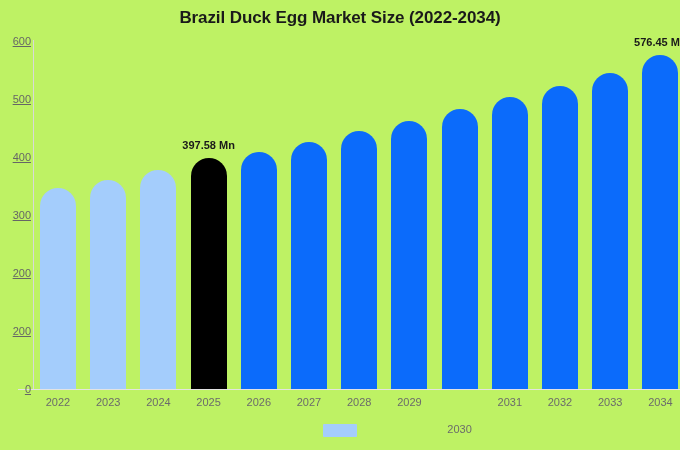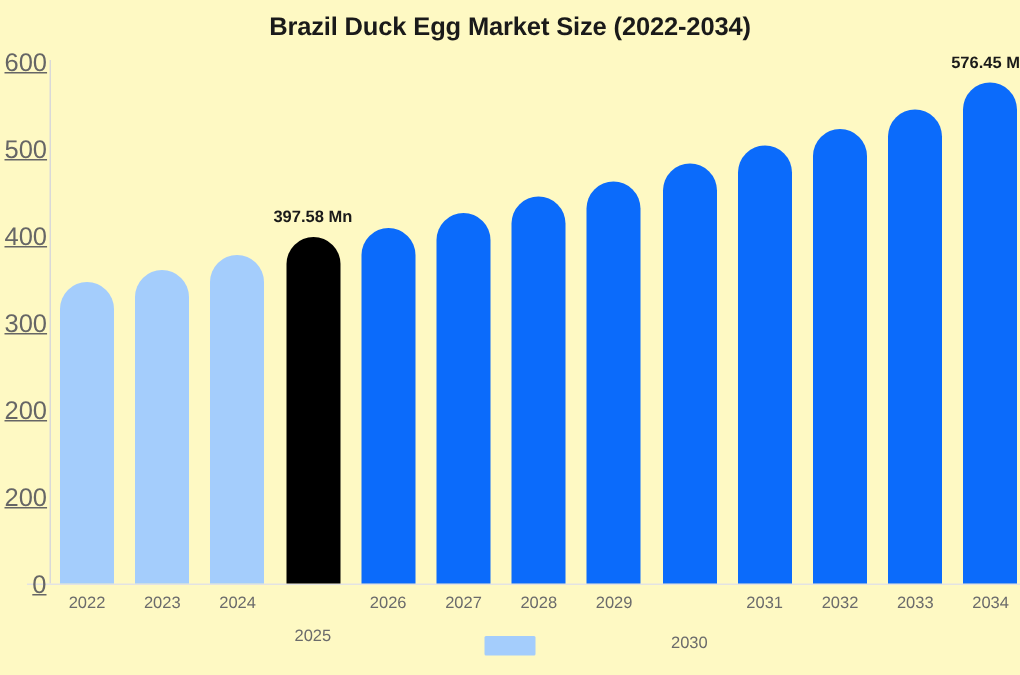--- a/index.html
+++ b/index.html
@@ -19,7 +19,7 @@
     position: relative;
     width: 680px;
     height: 450px;
-    background: #fef9c3;
+    background: #bef264;
   }
 
   

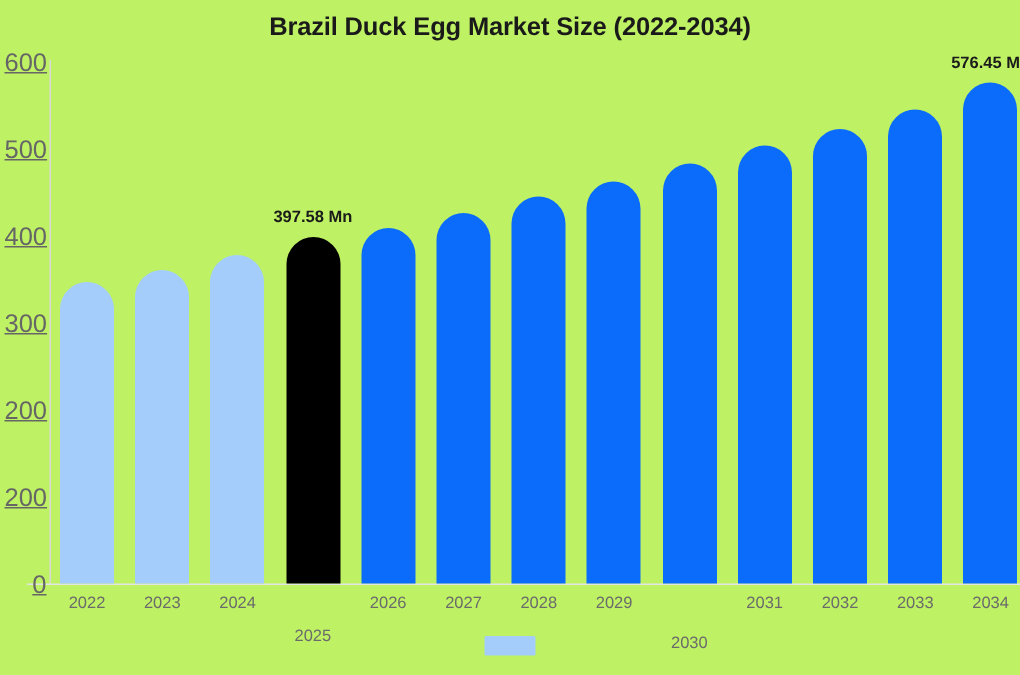--- a/index.html
+++ b/index.html
@@ -68,7 +68,7 @@
     right: 0;
     width: 28px;
     text-align: right;
-    font-size: 17px;
+    font-size: 11px;
     color: #666666;
     line-height: 11px;
     white-space: nowrap;

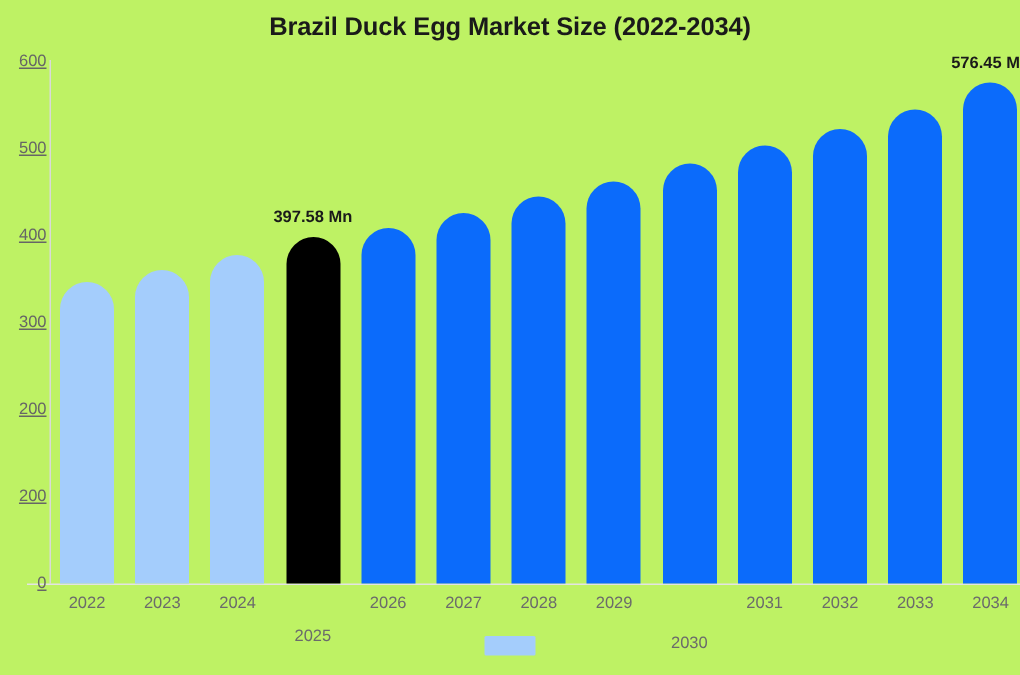--- a/index.html
+++ b/index.html
@@ -216,7 +216,7 @@
         <div class="x-tick-label" style="left: 40px; width: 36px;">2022</div>
         <div class="x-tick-label" style="left: 90.2px; width: 36px;">2023</div>
         <div class="x-tick-label" style="left: 140.4px; width: 36px;">2024</div>
-        <div class="x-tick-label" style="left: 190.6px; width: 36px; margin-top: 22px;">2025</div>
+        <div class="x-tick-label" style="left: 190.6px; width: 36px;">2025</div>
         <div class="x-tick-label" style="left: 240.8px; width: 36px;">2026</div>
         <div class="x-tick-label" style="left: 291px; width: 36px;">2027</div>
         <div class="x-tick-label" style="left: 341.2px; width: 36px;">2028</div>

:::::

### [Problem statement]
In the preceding records, how many lines include the word "class"? Reply with the number only.

### [Solution to this problem]
8